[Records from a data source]
**********

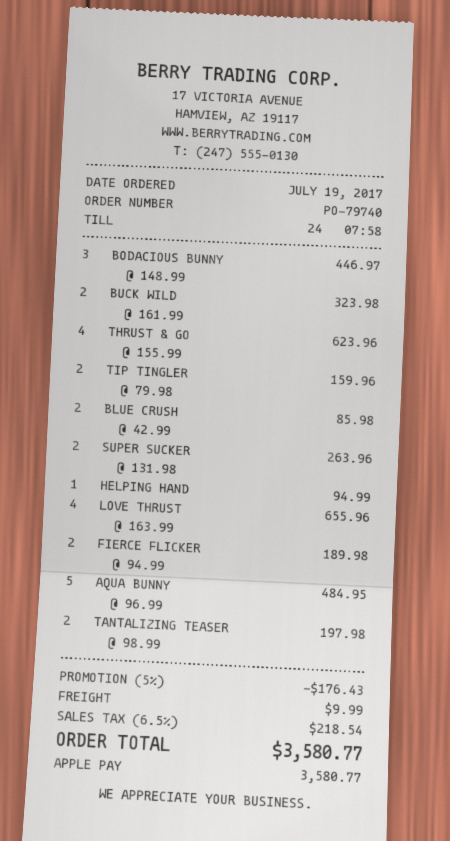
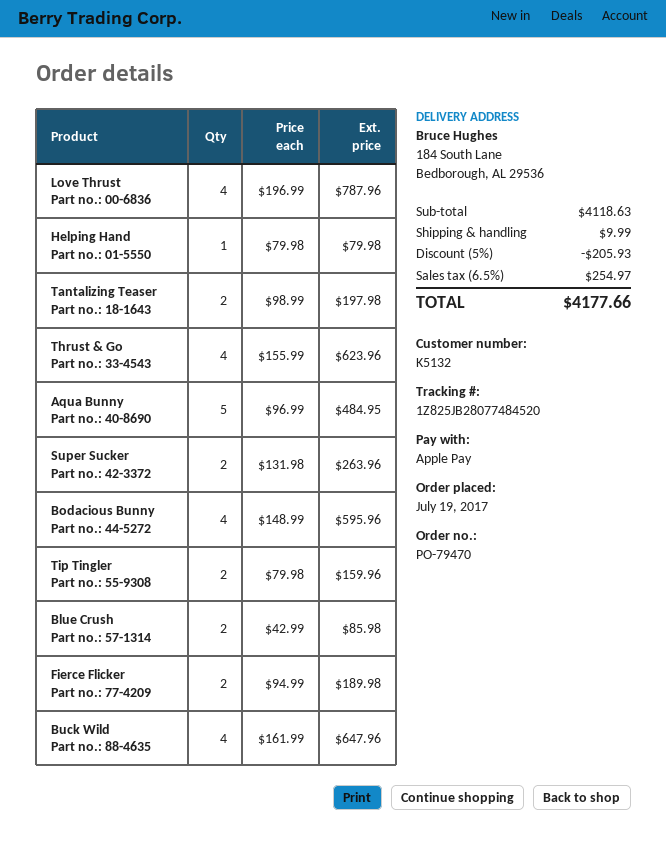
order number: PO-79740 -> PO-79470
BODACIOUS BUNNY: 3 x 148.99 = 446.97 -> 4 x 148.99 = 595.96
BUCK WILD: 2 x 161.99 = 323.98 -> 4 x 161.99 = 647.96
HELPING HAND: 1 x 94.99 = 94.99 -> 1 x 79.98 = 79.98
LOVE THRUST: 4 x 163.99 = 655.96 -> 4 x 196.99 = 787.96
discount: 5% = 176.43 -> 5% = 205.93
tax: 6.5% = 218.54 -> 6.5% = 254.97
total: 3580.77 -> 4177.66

**********

EXERCISE REQUIREMENTS:
Reproduce verbatim only the lines from the one holding "BUCK WILD: 2" through the end of the records.

SOLUTION BELOW:
BUCK WILD: 2 x 161.99 = 323.98 -> 4 x 161.99 = 647.96
HELPING HAND: 1 x 94.99 = 94.99 -> 1 x 79.98 = 79.98
LOVE THRUST: 4 x 163.99 = 655.96 -> 4 x 196.99 = 787.96
discount: 5% = 176.43 -> 5% = 205.93
tax: 6.5% = 218.54 -> 6.5% = 254.97
total: 3580.77 -> 4177.66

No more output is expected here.